Richard Sharpe <sharpe@xxxxxxxxxx> writes:
> Tim Potter wrote:
> > Richard Sharpe writes:
> >
>
> >>>Hmm... do you mean strings of wide characters or some other encoding (
> >>>utf-8?).
> >>>
> >> Good question. I was thinking specifically of what MS puts on the
> >> wire, which I think is wide characters, but we need to think this
> >> issue through. Internally, Samba will be using UTF-8, I think,
> >> (although, this is irrelevant) and there may be other protocols
> >> that use other forms of UNICODE.
>
> >>
> > NT actually uses UCS2-LE (i.e 2 byte characters, little endian)
>
> > on the wire for the rpc calls. So it's a bit more complicated
> > than having ustring calls. )-:
>
> Hmmm, but don't they look like lots of UCS2-LE characters, followed by
> 0x000x00?
>
Some things to bear in mind:
Ignoring the SMB parts of things for the moment, what you're actually
seeing in the DCE/RPC parts of these calls are usually one of two
different things:
- an array of unsigned shorts with the [string] attribute. The
[string] attribute means that there'll be a terminating 0 element, in
this case a 0x0000.
- a 'counted' array of unsigned short. e.g.,
struct _LSA_UNICODE_STRING {
unsigned short len;
unsigned short max_len;
[size_is (max_len/2), length_is(len/2)] unsigned short *Buffer;
} LSA_UNICODE_STRING;
in this case, there may or may not be a null terminator. It all
depends on the caller. In practice, some APIs tend to always
include one, and others not to, but that's just quirks in MS's
implementation, not something that should be assumed.

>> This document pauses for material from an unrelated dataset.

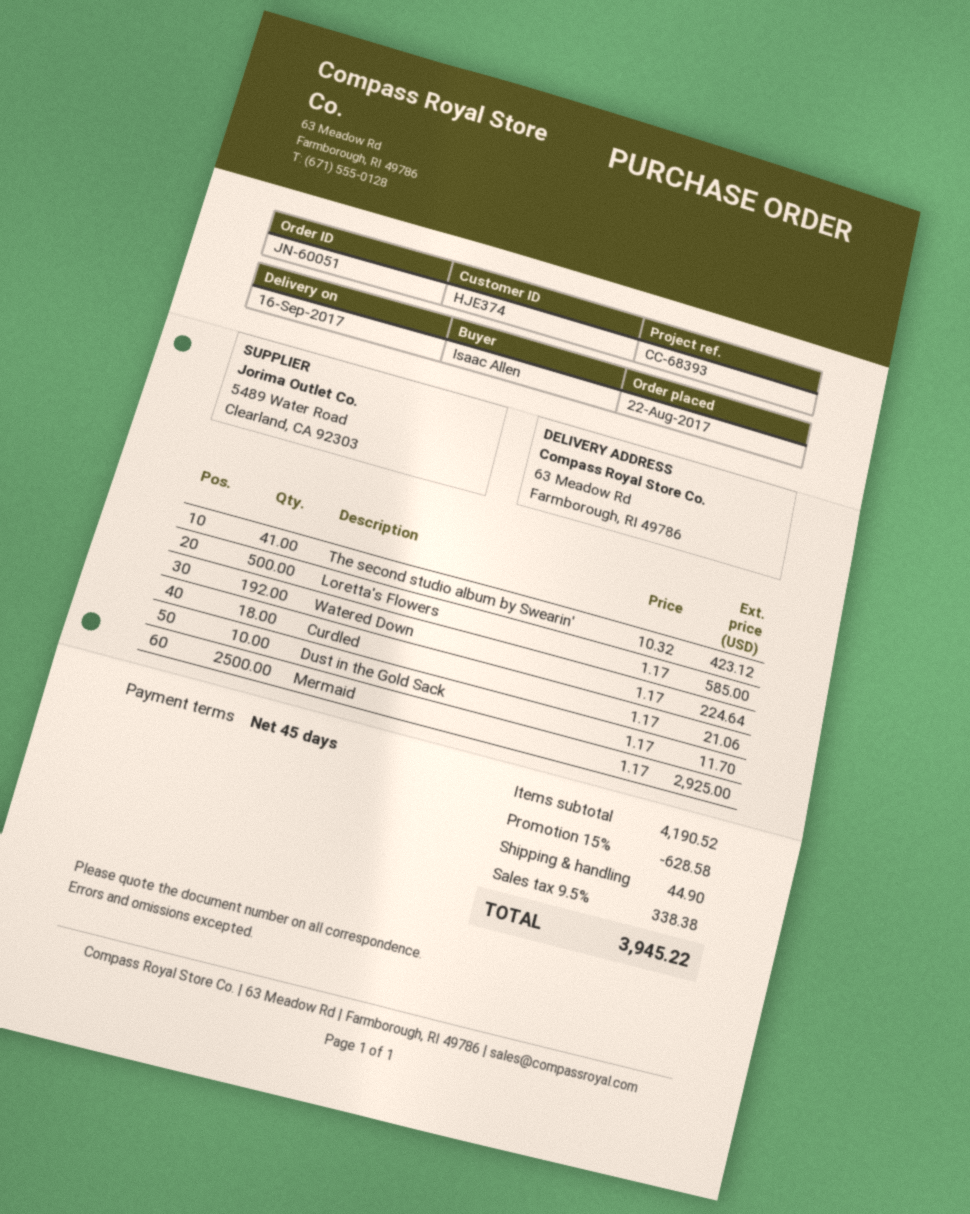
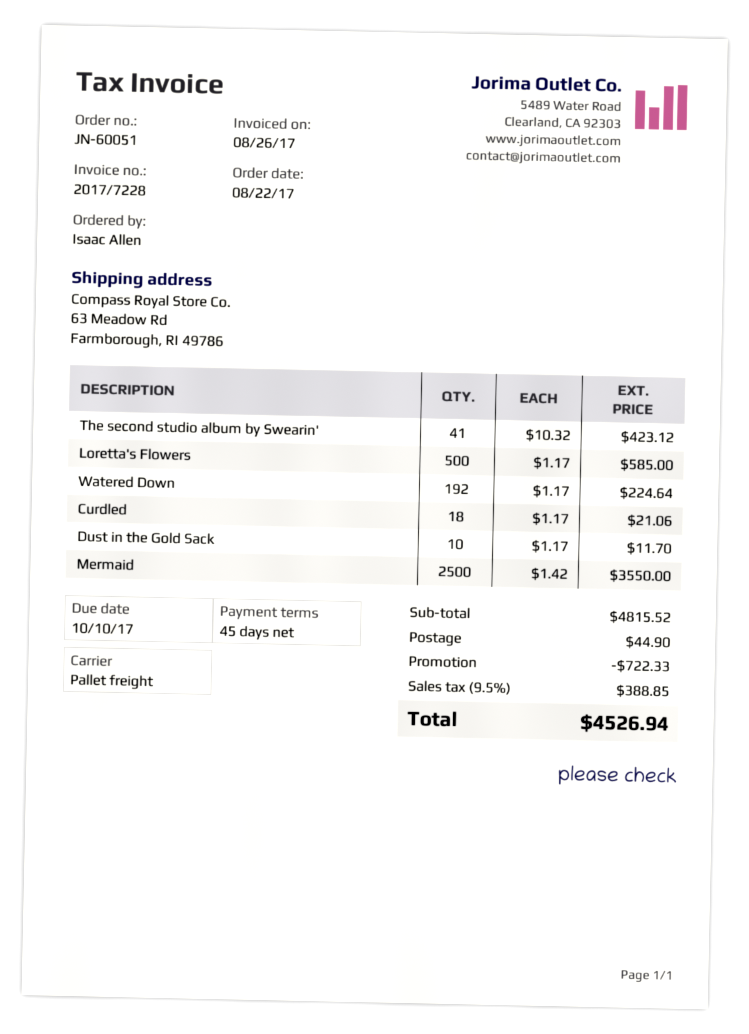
Mermaid: 2500 x 1.17 = 2925.00 -> 2500 x 1.42 = 3550.00
subtotal: 4190.52 -> 4815.52
discount: 628.58 -> 722.33
tax: 9.5% = 338.38 -> 9.5% = 388.85
total: 3945.22 -> 4526.94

also note that in either case, the endianness is specified by the
dce/rpc packet header, so you can't assume that it's LE on the wire.
In theory, this kind of stuff should be auto-generated by an .idl
compiler, but even if we had one, there's really no way to guess
whether an array of unsigned shorts is really a ucs2 string or not.
Todd